• ABOUT THIS TASK: The word "mnem" may appear in lines of the data; say how many such lines there are, with nothing beyond the number.

-------- RECORDED DATA

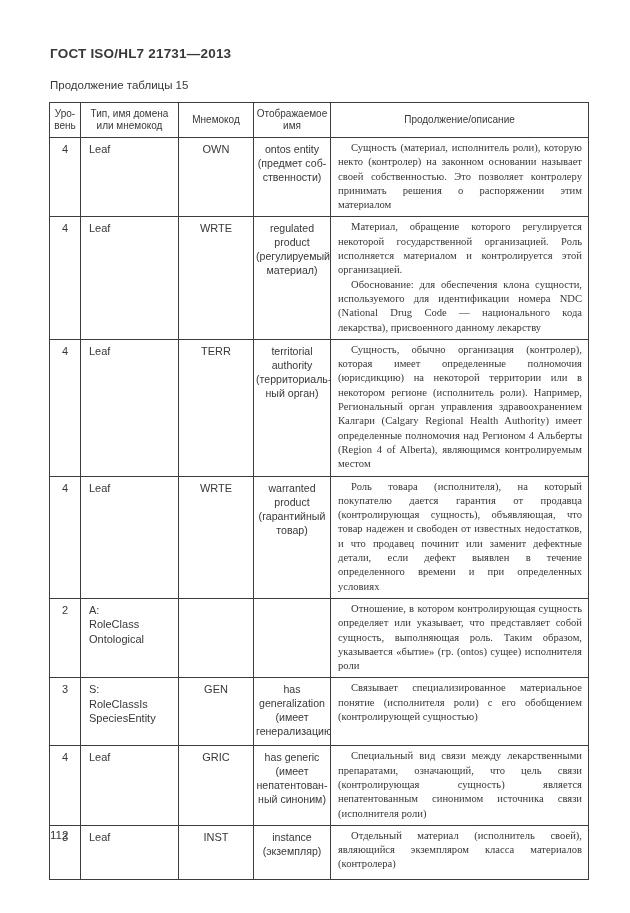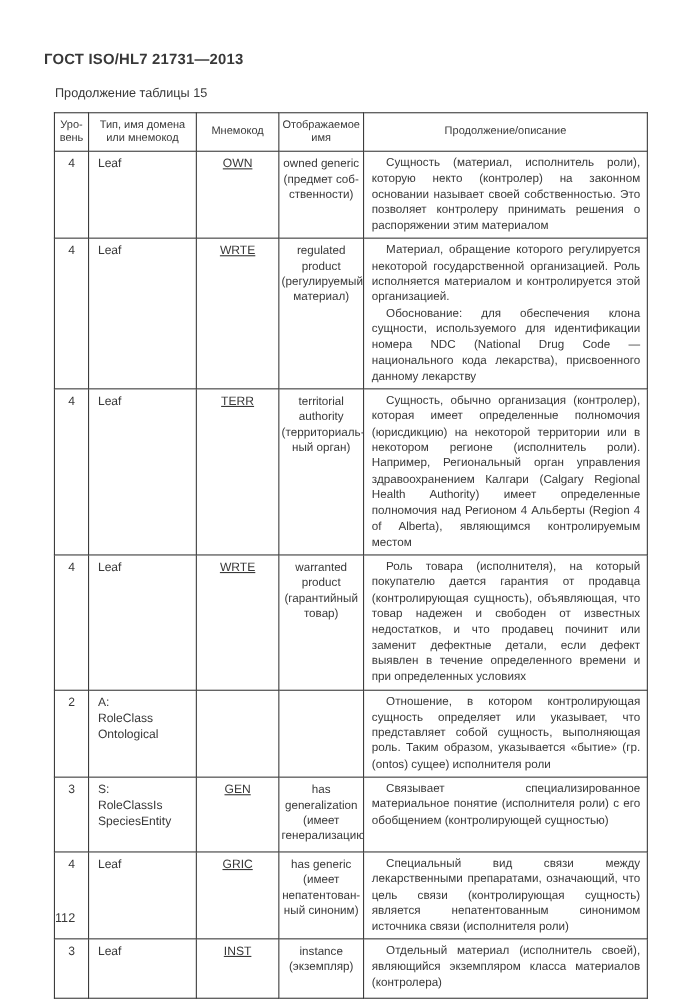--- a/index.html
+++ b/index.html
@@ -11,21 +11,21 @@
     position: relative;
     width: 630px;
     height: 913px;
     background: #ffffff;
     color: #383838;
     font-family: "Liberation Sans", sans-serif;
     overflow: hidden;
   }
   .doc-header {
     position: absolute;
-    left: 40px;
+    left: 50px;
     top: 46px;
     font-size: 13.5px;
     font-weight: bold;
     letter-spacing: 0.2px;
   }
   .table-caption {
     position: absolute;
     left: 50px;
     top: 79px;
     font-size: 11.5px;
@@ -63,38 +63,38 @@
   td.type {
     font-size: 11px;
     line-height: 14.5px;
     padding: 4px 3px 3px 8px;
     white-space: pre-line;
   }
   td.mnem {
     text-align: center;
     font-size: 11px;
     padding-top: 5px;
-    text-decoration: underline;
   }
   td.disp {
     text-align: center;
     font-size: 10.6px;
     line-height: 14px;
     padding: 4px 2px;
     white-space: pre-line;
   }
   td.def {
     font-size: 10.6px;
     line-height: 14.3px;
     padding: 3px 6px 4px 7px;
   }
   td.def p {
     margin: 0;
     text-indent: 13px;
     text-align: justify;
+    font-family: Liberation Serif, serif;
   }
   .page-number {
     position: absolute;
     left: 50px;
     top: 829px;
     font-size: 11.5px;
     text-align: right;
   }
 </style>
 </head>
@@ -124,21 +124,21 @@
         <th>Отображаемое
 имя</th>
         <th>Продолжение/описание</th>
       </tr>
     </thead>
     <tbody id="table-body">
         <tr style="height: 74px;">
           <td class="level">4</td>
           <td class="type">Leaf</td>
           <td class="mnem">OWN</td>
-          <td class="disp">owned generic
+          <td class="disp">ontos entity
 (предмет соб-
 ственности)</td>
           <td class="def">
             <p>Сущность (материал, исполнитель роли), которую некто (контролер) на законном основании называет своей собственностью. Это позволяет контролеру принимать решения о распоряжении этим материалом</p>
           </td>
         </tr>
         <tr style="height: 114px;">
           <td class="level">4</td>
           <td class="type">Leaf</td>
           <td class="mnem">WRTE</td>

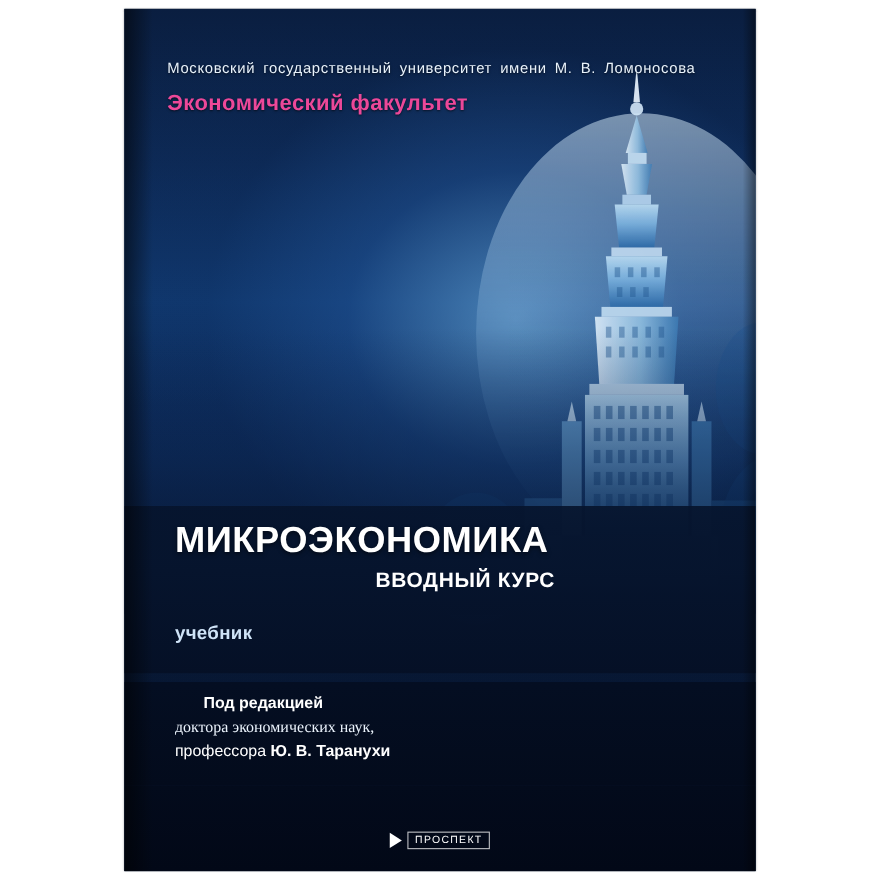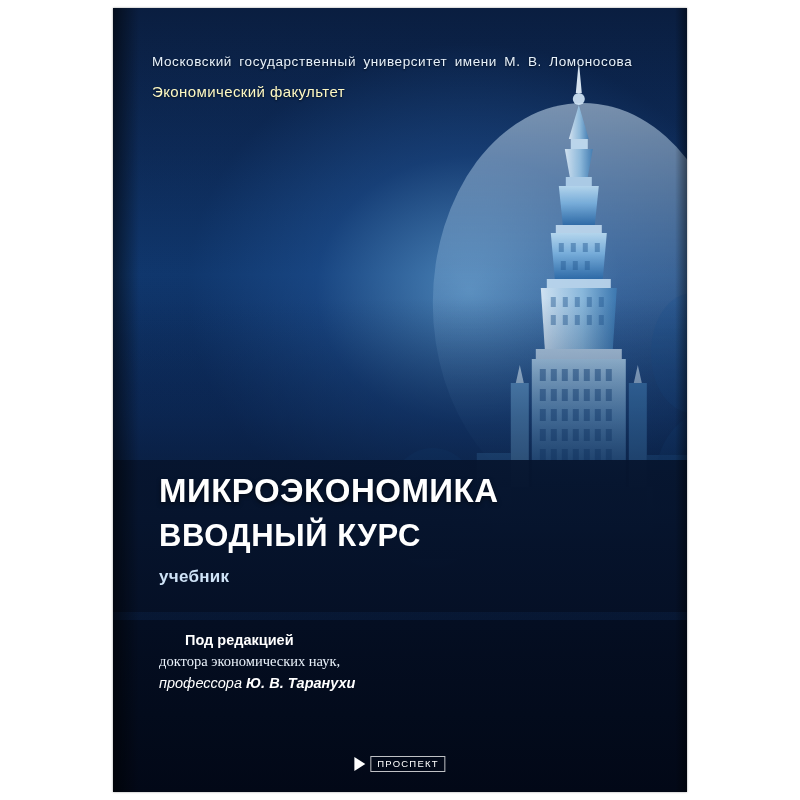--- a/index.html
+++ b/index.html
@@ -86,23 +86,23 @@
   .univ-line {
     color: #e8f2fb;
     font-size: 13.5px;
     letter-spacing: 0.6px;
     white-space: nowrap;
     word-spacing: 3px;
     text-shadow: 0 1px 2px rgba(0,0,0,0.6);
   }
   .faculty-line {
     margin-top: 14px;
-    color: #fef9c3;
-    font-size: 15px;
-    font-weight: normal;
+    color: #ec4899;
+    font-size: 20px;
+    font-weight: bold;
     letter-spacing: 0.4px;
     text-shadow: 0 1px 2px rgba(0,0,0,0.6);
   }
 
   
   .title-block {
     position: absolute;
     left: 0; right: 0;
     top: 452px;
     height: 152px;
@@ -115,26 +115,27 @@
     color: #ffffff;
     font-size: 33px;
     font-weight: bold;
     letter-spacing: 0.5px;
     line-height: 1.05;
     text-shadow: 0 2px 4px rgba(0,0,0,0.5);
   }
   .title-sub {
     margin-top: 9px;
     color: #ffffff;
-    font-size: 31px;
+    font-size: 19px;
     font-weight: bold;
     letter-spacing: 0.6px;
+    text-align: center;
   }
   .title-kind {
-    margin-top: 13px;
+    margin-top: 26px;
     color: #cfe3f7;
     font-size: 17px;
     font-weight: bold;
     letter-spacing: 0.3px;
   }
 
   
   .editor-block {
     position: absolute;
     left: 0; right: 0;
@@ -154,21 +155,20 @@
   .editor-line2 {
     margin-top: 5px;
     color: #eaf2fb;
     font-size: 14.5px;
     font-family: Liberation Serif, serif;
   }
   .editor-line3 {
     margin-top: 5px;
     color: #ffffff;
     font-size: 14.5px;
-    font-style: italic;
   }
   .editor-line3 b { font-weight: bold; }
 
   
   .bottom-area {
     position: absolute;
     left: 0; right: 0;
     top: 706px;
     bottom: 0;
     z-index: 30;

----------------

• EXERCISE RESPONSE: 3